Eryk nodded, then looked at Tia with concern. “Will you make Tia better?”
“I’ll try. Now off you go and fetch Alenor for me.”
Eryk nodded and smiled wanly at Tia before he left the room. Dirk turned back to his patient, lifted Tia’s hand with surprising gentleness and lowered it into the water. The bowl immediately turned red, as the drying blood soaked away from her ruined fingers. She gasped at the pain, but refused to let him know how much it was hurting her.
“Do you think we’ll change our minds about you just because you’re helping us?”
“That would imply I actually cared about your opinion of me,” he replied.
“I’m not a fool,” she informed him through gritted teeth. “I know what you are, and I saw who Barin Welacin turned to for his orders after the Lion of Senet left.”
Dirk sat back on his heels and looked at Reithan. “Is she always this irritating?”
“Yes,” Reithan replied with a thin smile.
“Reithan!”
“Don’t worry about Tia,” Reithan told Dirk, ignoring her protest. “She’ll come around when she’s had time to think about it. But what are you going to do next?”
“I’ll try to find a way to get you out of the palace. After that, you’re
on your own, I’m afraid.”
Reithan nodded in understanding.
Tia turned to Reithan in surprise. “You’re not going to trust this murderer, are you?”
“Right now, you don’t have much choice but to trust me,” Dirk pointed out. “Of course, if you’d rather I gave you back to the Prefect...” He let the sentence hang. When she didn’t answer him, Dirk patted her hand dry and studied it closely for a moment. Tia couldn’t look at it. She fixed her eyes firmly on the richly patterned wallpaper and tried to quell her increasing nausea.
“How much pain can you take?” he asked.
“What?”
“I can splint your fourth finger, although I don’t know if you’ll ever have the full use of it again, but the little finger is a mess. I need to trim away the bone fragments and then stitch it closed. I don’t have any poppy-dust to kill the pain.”

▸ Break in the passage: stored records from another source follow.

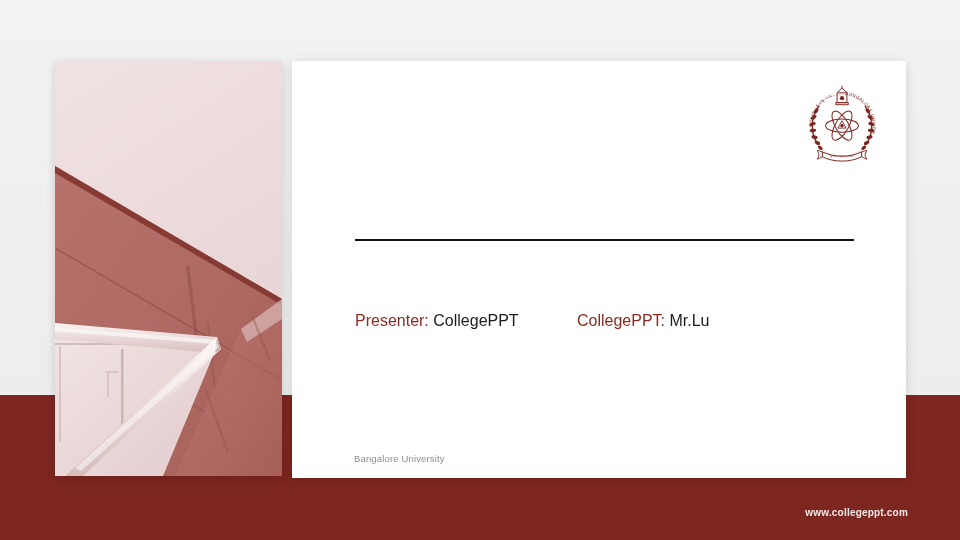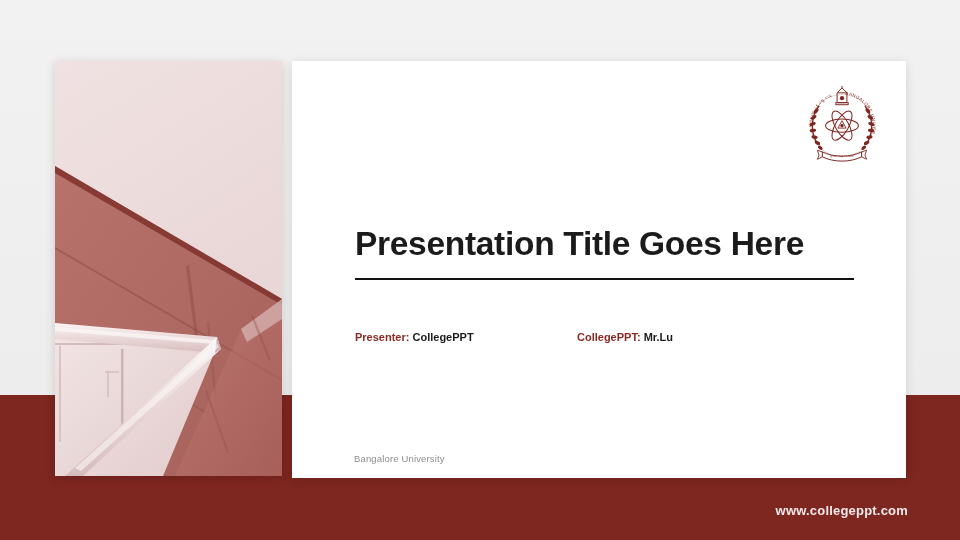"Presentation Title Goes Here" h1 { html: <h1>Presentation Title Goes Here</h1> -> none }
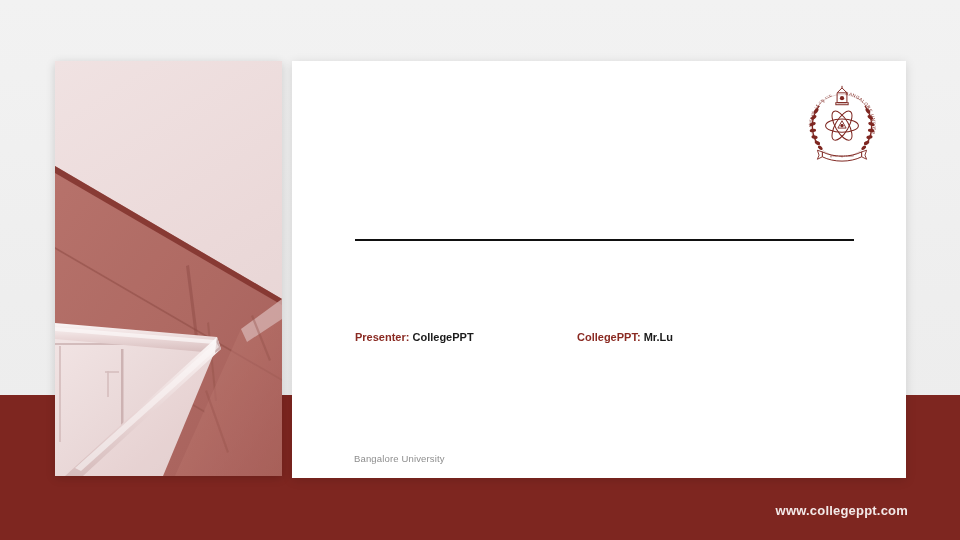"Presenter: CollegePPT" .meta-item { font-size: 11px -> 16px; font-weight: bold -> normal; margin-top: 19px -> none }
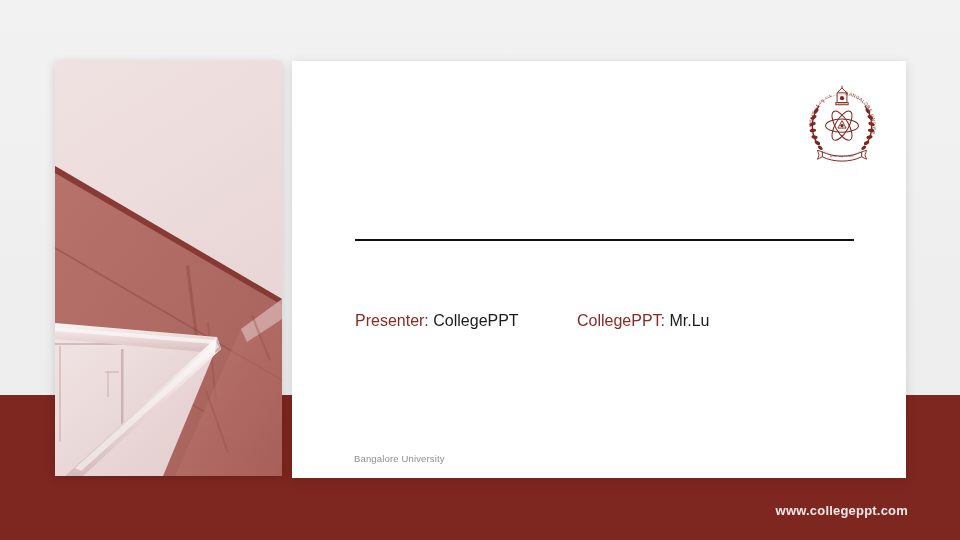"www.collegeppt.com" #site-url { font-size: 13px -> 10px }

She stared at him, aghast. “Are you serious?”
“Do I sound like I’m joking?”
Tia glanced at her hand and gagged. Tears filled her eyes as she looked down at it. The fourth finger was purple and swollen to twice its normal size around the top joint. Her little finger was a bloody mess and missing completely above the first knuckle. He was right, she realized. If it wasn’t cleaned and stitched, she’d end up losing her whole hand.
“Do you actually know what you’re doing?” she asked doubtfully.
“Yes.”
She thought about it for a moment and then nodded reluctantly. “I can stand it.”
Chapter 68
Marqel wished she knew what to expect as she neared the broad hall that culminated in two massive, impressively decorated doors. This part of the Hall of Shadows was usually out of bounds, but the summons from the High Priestess had left her no choice but to attend her mistress in this most hallowed sanctuary.
She approached the doors cautiously, still amazed that she had survived the day, following the episode with the Milk of the Goddess. That slip had almost cost her the chance to stay in the Hall of Shadows.